Extracted records:
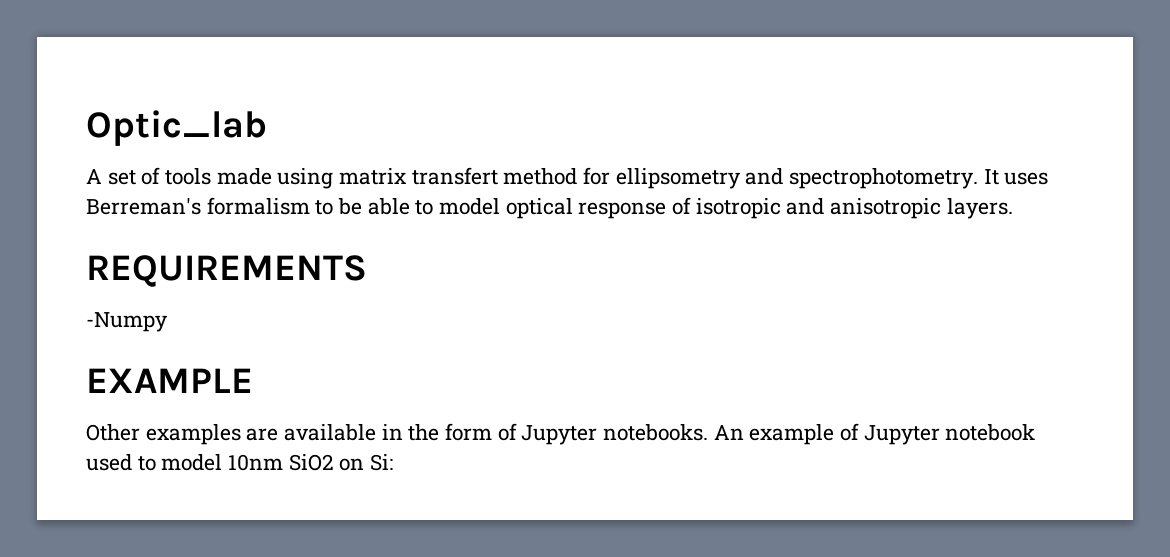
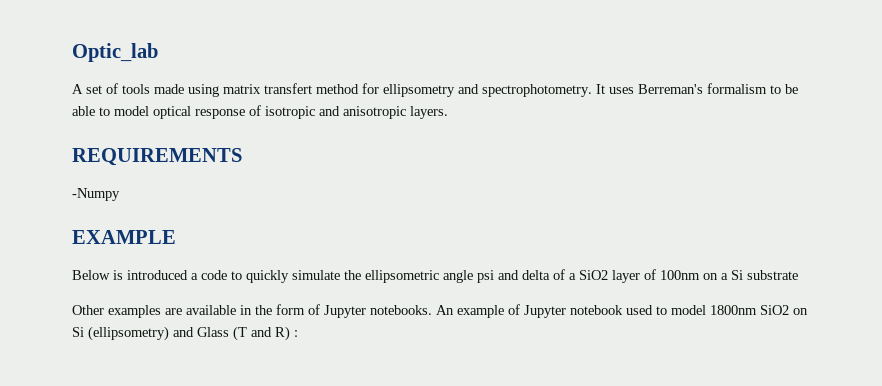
(253, 380) none -> [72,269,798,283] // Below is introduced a code to quickly simulate the ellipsometric angle psi and delta of a SiO2 layer of 100nm on a Si substrate
[228,454,284,471] 10nm -> [710,305,757,315] 1800nm
[370,454,394,471] Si: -> [72,326,298,341] Si (ellipsometry) and Glass (T and R) :

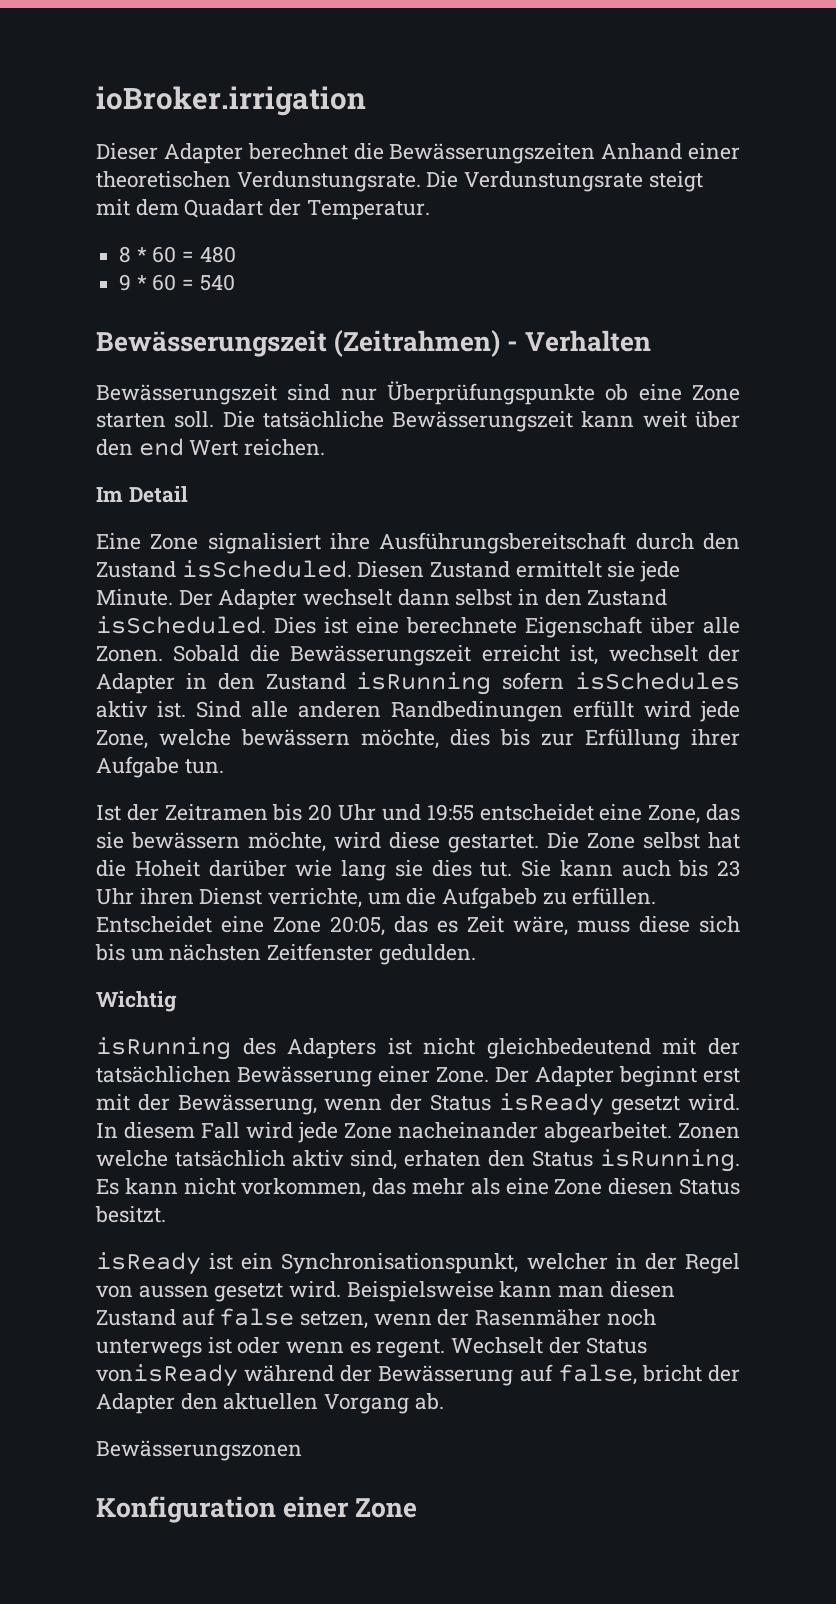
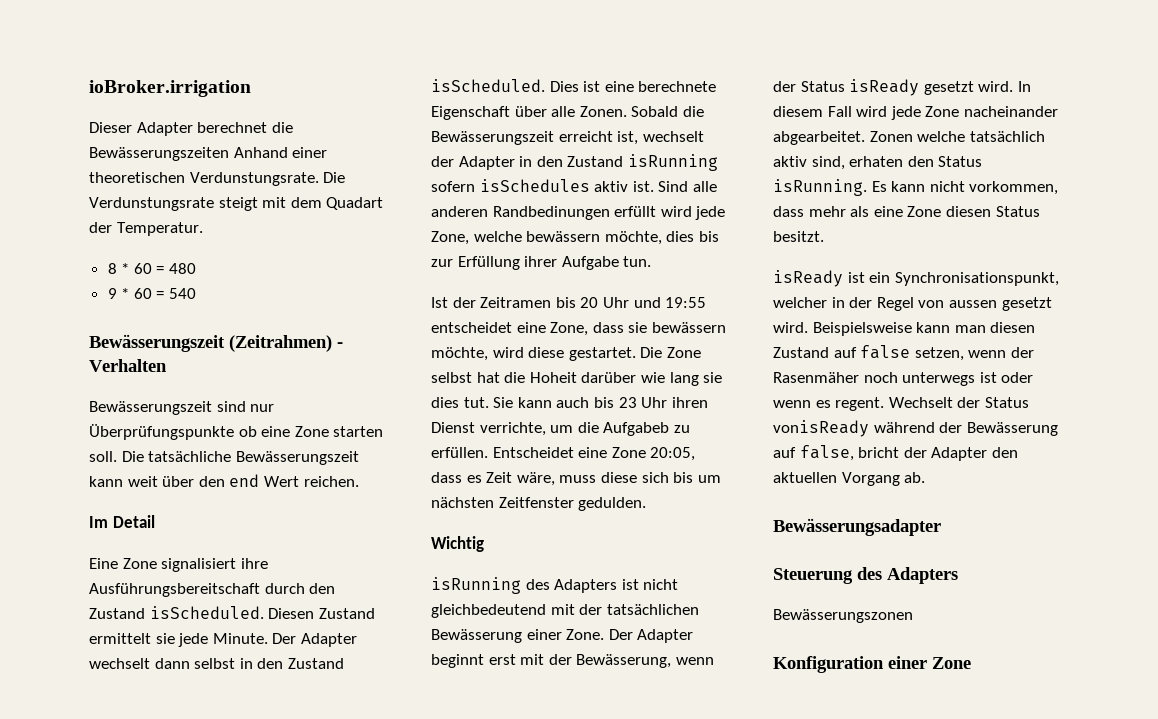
[706,804,740,821] das -> [592,322,624,333] dass
[394,916,428,933] das -> [431,472,462,483] dass
[372,1178,407,1195] das -> [773,206,804,217] dass
(444, 1401) none -> [773,518,941,536] [773,567,958,584] // Bewässerungsadapter // Steuerung des Adapters

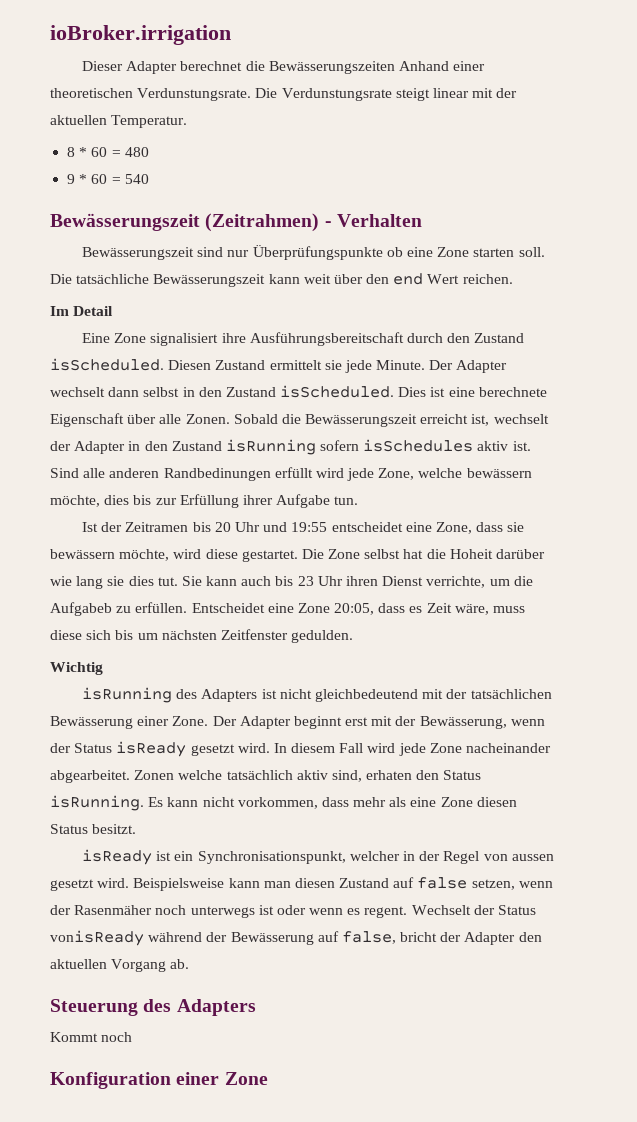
[262,197,384,210] [89,222,112,233] mit dem Quadart der -> [432,88,518,98] [50,115,107,125] linear mit der aktuellen
[773,518,941,536] // Bewässerungsadapter -> (190, 964) none
[773,609,913,623] Bewässerungszonen -> [50,1032,133,1042] Kommt noch

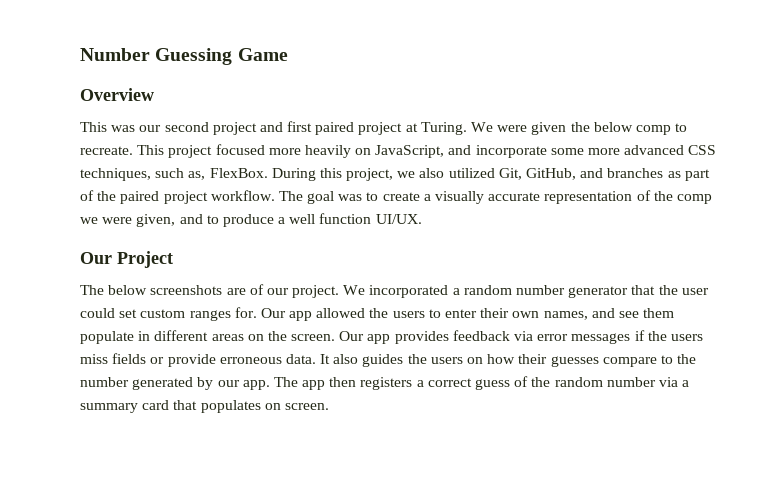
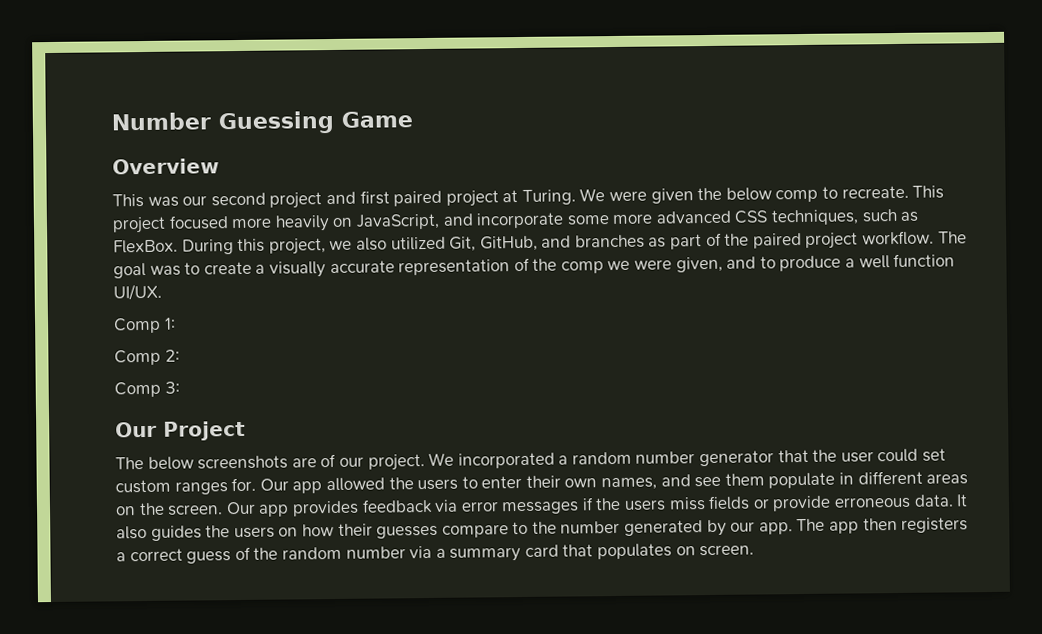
[188,171,206,180] as, -> [900,211,920,222] as
(422, 219) none -> [113,317,176,334] [114,349,180,366] [114,381,180,398] // Comp 1: // Comp 2: // Comp 3:

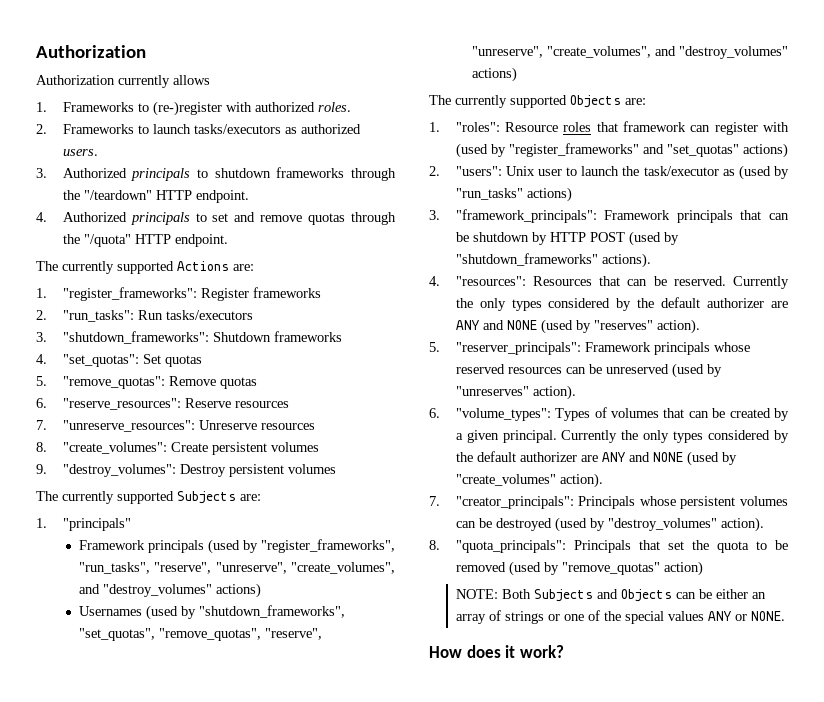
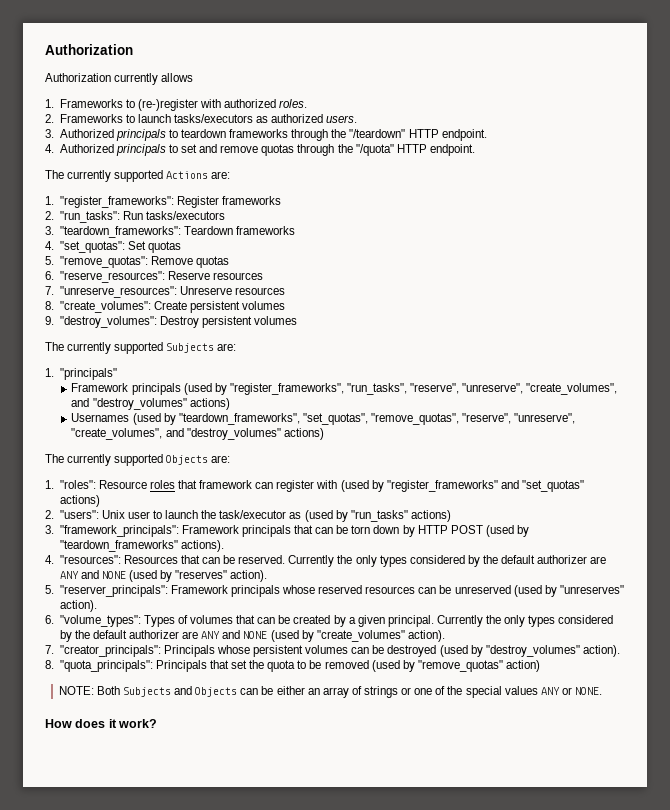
[214,168,271,178] shutdown -> [181,129,227,138] teardown
[62,331,271,344] "shutdown_frameworks": Shutdown -> [59,226,233,238] "teardown_frameworks": Teardown
[198,605,345,618] "shutdown_frameworks", -> [178,413,300,425] "teardown_frameworks",
[472,232,529,242] shutdown -> [351,525,400,534] torn down
[455,253,598,266] "shutdown_frameworks" -> [59,540,178,552] "teardown_frameworks"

▶ ASSIGNED TASK:
The pictures stay out; repeat exactly the lines from the one with "[706,804,740,821] das ->" to the end of the entries above, and nothing else.

▶ ANSWER TO THIS PROBLEM:
[706,804,740,821] das -> [592,322,624,333] dass
[394,916,428,933] das -> [431,472,462,483] dass
[372,1178,407,1195] das -> [773,206,804,217] dass
(444, 1401) none -> [773,518,941,536] [773,567,958,584] // Bewässerungsadapter // Steuerung des Adapters

[262,197,384,210] [89,222,112,233] mit dem Quadart der -> [432,88,518,98] [50,115,107,125] linear mit der aktuellen
[773,518,941,536] // Bewässerungsadapter -> (190, 964) none
[773,609,913,623] Bewässerungszonen -> [50,1032,133,1042] Kommt noch

[188,171,206,180] as, -> [900,211,920,222] as
(422, 219) none -> [113,317,176,334] [114,349,180,366] [114,381,180,398] // Comp 1: // Comp 2: // Comp 3:

[214,168,271,178] shutdown -> [181,129,227,138] teardown
[62,331,271,344] "shutdown_frameworks": Shutdown -> [59,226,233,238] "teardown_frameworks": Teardown
[198,605,345,618] "shutdown_frameworks", -> [178,413,300,425] "teardown_frameworks",
[472,232,529,242] shutdown -> [351,525,400,534] torn down
[455,253,598,266] "shutdown_frameworks" -> [59,540,178,552] "teardown_frameworks"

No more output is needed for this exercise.